In pytorch1.7, Lib/site-packages/torchvision/utils.py line 74 ( for t in tensor ) , this code will modify the grad_fn of the tensor and become UnbindBackward, and then, it will be throw exception by "RuntimeError: Output 0 of UnbindBackward is a view and is being modified inplace. This view is the output of a function that returns multiple views. Such functions do not allow the output views to be modified inplace. You should replace the inplace operation by an out-of-place one."
import torch.nn as nn
import torchvision.utils as vutils
import torchvision.models as models
alexnet = models.alexnet()
for sub_module in alexnet.modules():
if isinstance(sub_module, nn.Conv2d):
kernels = sub_module.weight
c_out, c_int, k_w, k_h = tuple(kernels.shape)
for o_idx in range(c_out):
kernel_idx = kernels[o_idx, :, :, :].unsqueeze(1) # kernel_idx.grad_fn == UnsqueezeBackward0
img_grid = vutils.make_grid(kernel_idx, normalize=True, scale_each=True, nrow=3)
Steps to reproduce the behavior:
Traceback (most recent call last):
File "/path/to/fiel/*.py", line 20, in
img_grid = vutils.make_grid(kernel_idx, normalize=True, scale_each=True, nrow=3)
File "D:\Anaconda_data\envs\pytorch_1.7_cpu\lib\site-packages\torchvision\utils.py", line 77, in make_grid
norm_range(t, range)
File "D:\Anaconda_data\envs\pytorch_1.7_cpu\lib\site-packages\torchvision\utils.py", line 71, in norm_range
norm_ip(t, float(t.min()), float(t.max()))

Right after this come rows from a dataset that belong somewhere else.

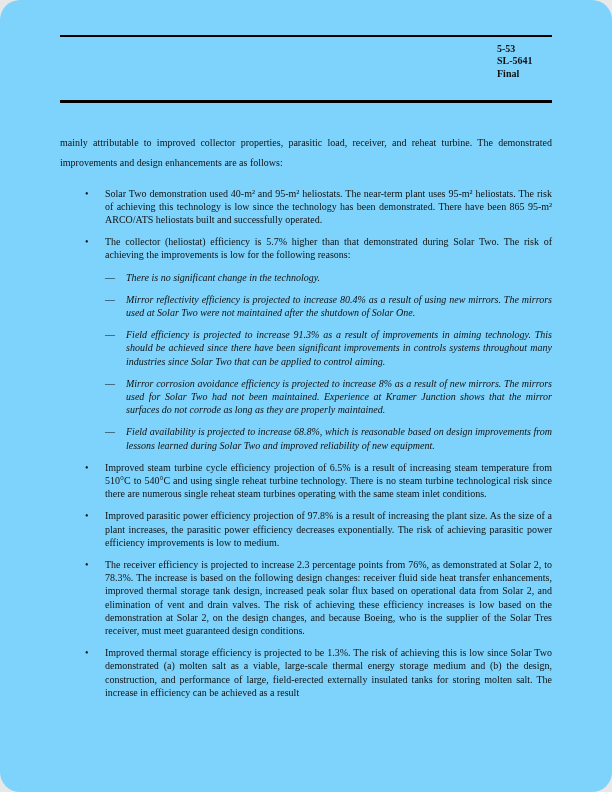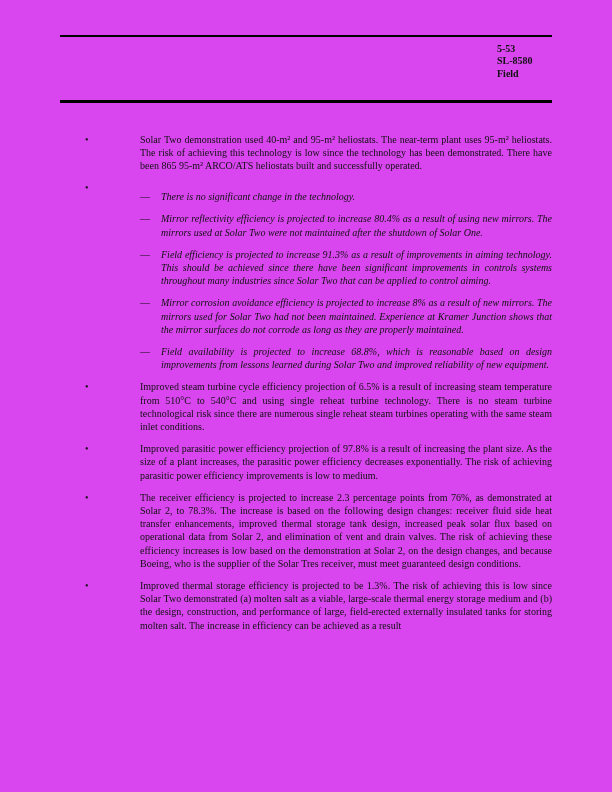--- a/index.html
+++ b/index.html
@@ -5,26 +5,27 @@
   html, body {
     margin: 0;
     padding: 0;
     background: #e8e8e8;
   }
   .page {
     position: relative;
     width: 612px;
     height: 792px;
     margin: 0 auto;
-    background: #d946ef;
+    background: #7dd3fc;
     box-sizing: border-box;
     padding: 0 60px;
     font-family: "Liberation Serif", "DejaVu Serif", serif;
     color: #111111;
     overflow: hidden;
+    border-radius: 20px;
   }
   .rule-thin {
     margin-top: 35px;
     height: 1.5px;
     background: #000000;
   }
   .rule-thick {
     margin-top: 20px;
     height: 2.5px;
     background: #000000;
@@ -54,21 +55,20 @@
     display: flex;
     margin-bottom: 9px;
   }
   .marker {
     flex: none;
     width: 20px;
     line-height: 13.2px;
   }
   .bcol {
     flex: 1;
-    margin-left: 35px;
   }
   .btext {
     line-height: 13.2px;
     text-align: justify;
   }
   .sub {
     display: flex;
     margin-top: 9px;
   }
   .smarker {
@@ -85,41 +85,43 @@
 </style>
 </head>
 <body>
 
 <div class="page">
 
   <div class="rule-thin"></div>
 
   <div class="header-block">
     <div>5-53</div>
-    <div>SL-8580</div>
-    <div>Field</div>
+    <div>SL-5641</div>
+    <div>Final</div>
   </div>
 
   <div class="rule-thick"></div>
 
   <div class="body-text">
 
+    <p class="intro">mainly attributable to improved collector properties, parasitic load, receiver, and reheat turbine. The demonstrated improvements and design enhancements are as follows:</p>
 
     <div class="bullets">
 
       <div class="bullet">
         <span class="marker">•</span>
         <div class="bcol">
           <div class="btext">Solar Two demonstration used 40-m² and 95-m² heliostats. The near-term plant uses 95-m² heliostats. The risk of achieving this technology is low since the technology has been demonstrated. There have been 865 95-m² ARCO/ATS heliostats built and successfully operated.</div>
         </div>
       </div>
 
       <div class="bullet">
         <span class="marker">•</span>
         <div class="bcol">
+          <div class="btext">The collector (heliostat) efficiency is 5.7% higher than that demonstrated during Solar Two. The risk of achieving the improvements is low for the following reasons:</div>
 
           <div class="sub">
             <span class="smarker">—</span>
             <div class="stext">There is no significant change in the technology.</div>
           </div>
 
           <div class="sub">
             <span class="smarker">—</span>
             <div class="stext">Mirror reflectivity efficiency is projected to increase 80.4% as a result of using new mirrors. The mirrors used at Solar Two were not maintained after the shutdown of Solar One.</div>
           </div>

File "D:\Anaconda_data\envs\pytorch_1.7_cpu\lib\site-packages\torchvision\utils.py", line 64, in norm_ip
img.clamp_(min=min, max=max)
RuntimeError: Output 0 of UnbindBackward is a view and is being modified inplace. This view is the output of a function that returns multiple views. Such functions do not allow the output views to be modified inplace. You should replace the inplace operation by an out-of-place one.
Process finished with exit code 1
Collecting environment information...
PyTorch version: 1.7.0+cpu
Is debug build: True
CUDA used to build PyTorch: Could not collect
ROCM used to build PyTorch: N/A
OS: Microsoft Windows 10 家庭中文版
GCC version: (MinGW.org GCC-6.3.0-1) 6.3.0
Clang version: Could not collect
CMake version: Could not collect
Python version: 3.6 (64-bit runtime)
Is CUDA available: False
CUDA runtime version: 10.1.105
GPU models and configuration: Could not collect
Nvidia driver version: Could not collect
cuDNN version: C:\Program Files\NVIDIA GPU Computing Toolkit\CUDA\v10.1\bin\cudnn64_7.dll
HIP runtime version: N/A
MIOpen runtime version: N/A
Versions of relevant libraries:
[pip] numpy==1.18.1
[pip] numpydoc==0.9.2
[conda] blas 1.0 mkl defaults
[conda] mkl 2020.0 166 defaults
[conda] mkl-service 2.3.0 py37hb782905_0 defaults
[conda] mkl_fft 1.0.15 py37h14836fe_0 defaults
[conda] mkl_random 1.1.0 py37h675688f_0 defaults
[conda] numpy 1.18.1 py37h93ca92e_0 defaults
[conda] numpy-base 1.18.1 py37hc3f5095_1 defaults
[conda] numpydoc 0.9.2 py_0 defaults
That is linked to the change to for el in tensor behavior wrt to inplace ops.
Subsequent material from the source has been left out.